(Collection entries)
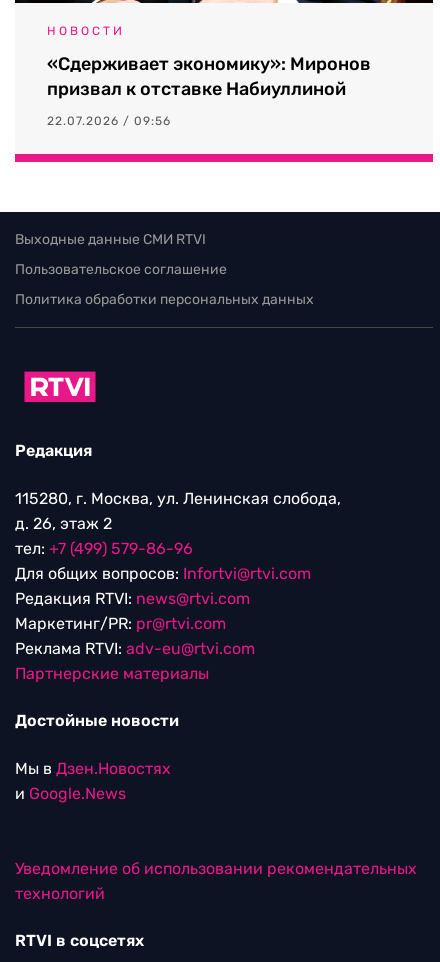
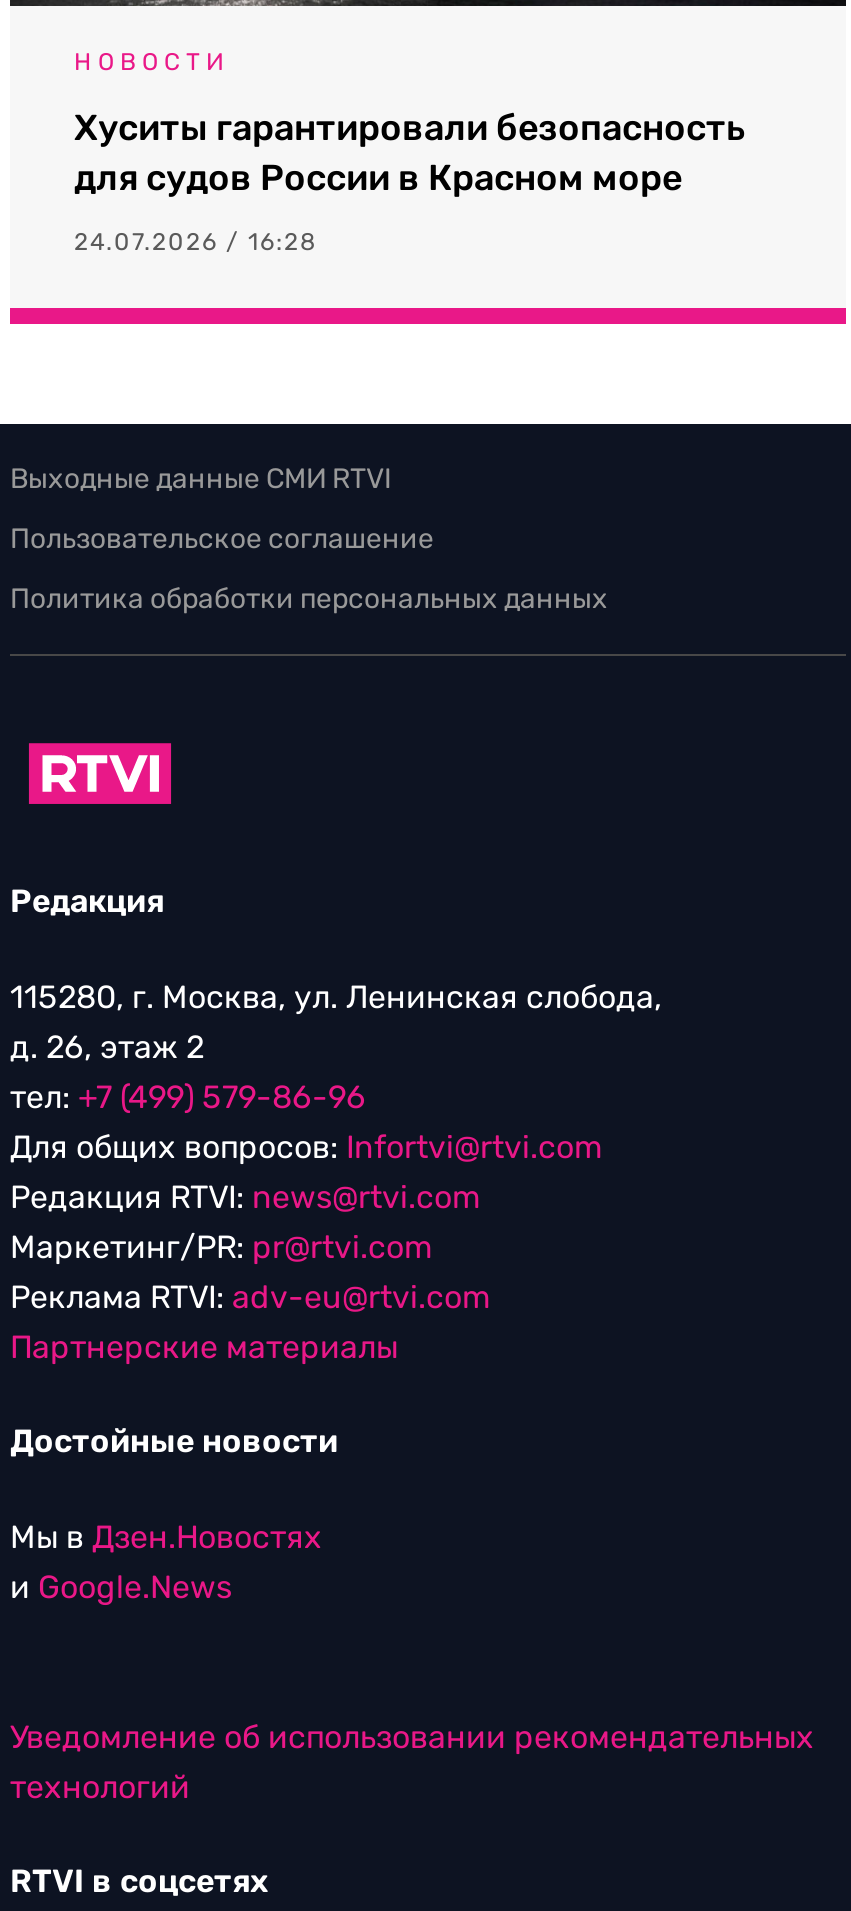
- «Сдерживает экономику»: Миронов
- призвал к отставке Набиуллиной
+ Хуситы гарантировали безопасность
+ для судов России в Красном море

- 22.07.2026 / 09:56
+ 24.07.2026 / 16:28
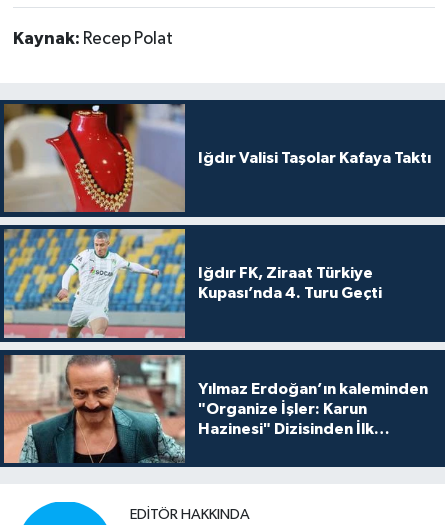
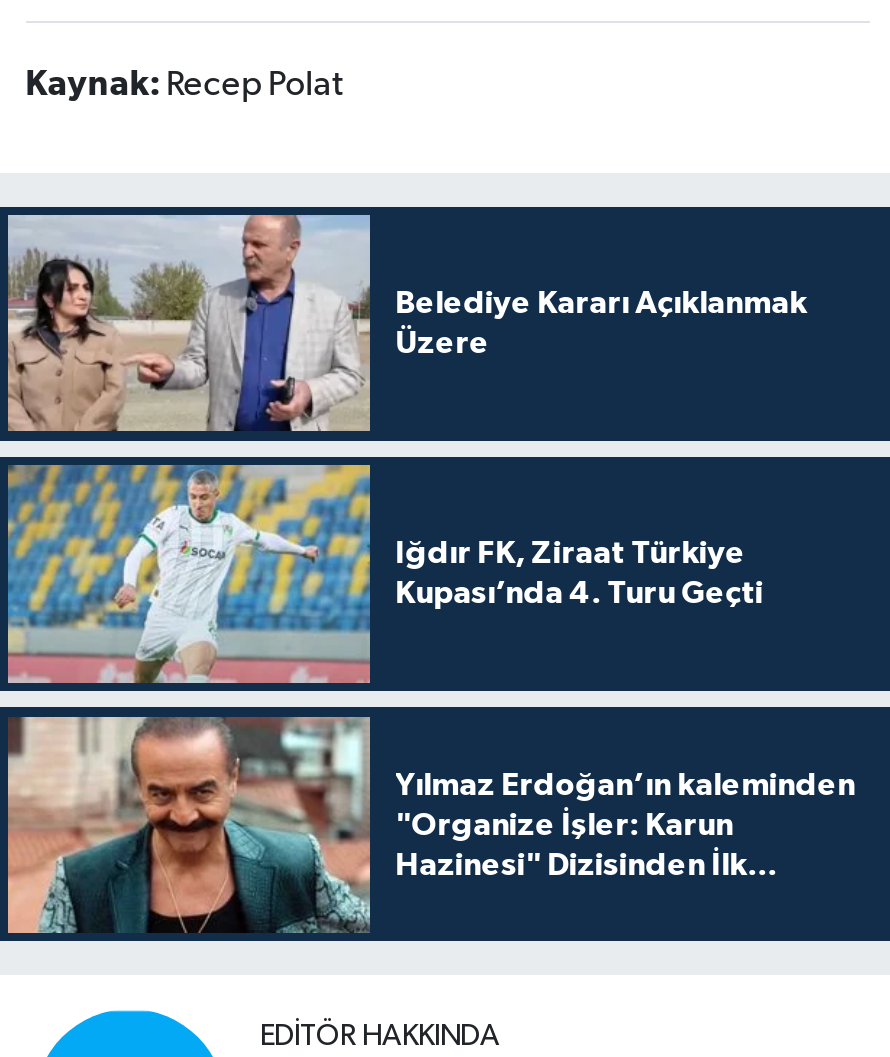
- [image]
- Iğdır Valisi Taşolar Kafaya Taktı
+ [image]
+ Belediye Kararı Açıklanmak
+ Üzere
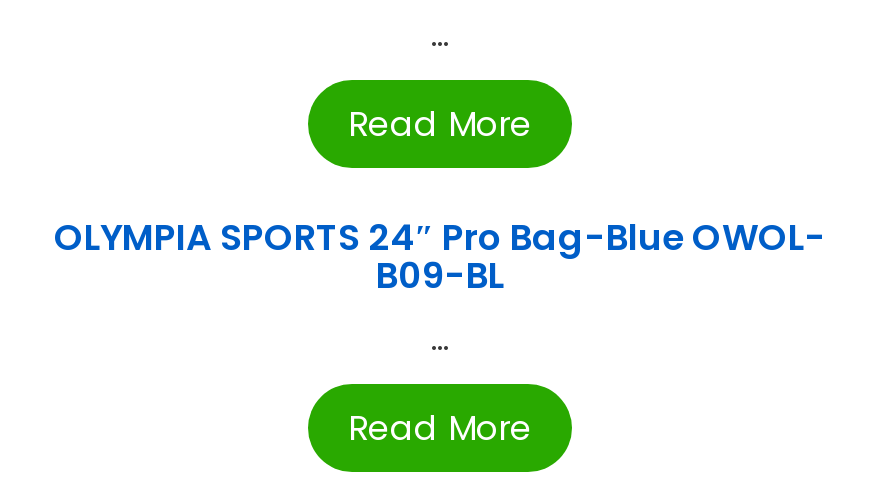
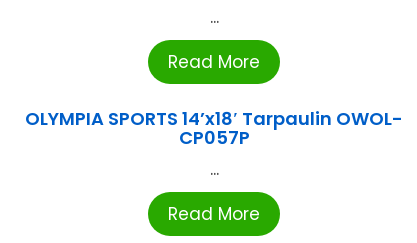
- OLYMPIA SPORTS 24″ Pro Bag-Blue OWOL-
- B09-BL
+ OLYMPIA SPORTS 14’x18′ Tarpaulin OWOL-
+ CP057P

→ ACTIVITY
Repeat every record above exactly, but drop the pictures.

→ WRITTEN RESPONSE
- «Сдерживает экономику»: Миронов
- призвал к отставке Набиуллиной
+ Хуситы гарантировали безопасность
+ для судов России в Красном море

- 22.07.2026 / 09:56
+ 24.07.2026 / 16:28
- [image]
- Iğdır Valisi Taşolar Kafaya Taktı
+ [image]
+ Belediye Kararı Açıklanmak
+ Üzere
- OLYMPIA SPORTS 24″ Pro Bag-Blue OWOL-
- B09-BL
+ OLYMPIA SPORTS 14’x18′ Tarpaulin OWOL-
+ CP057P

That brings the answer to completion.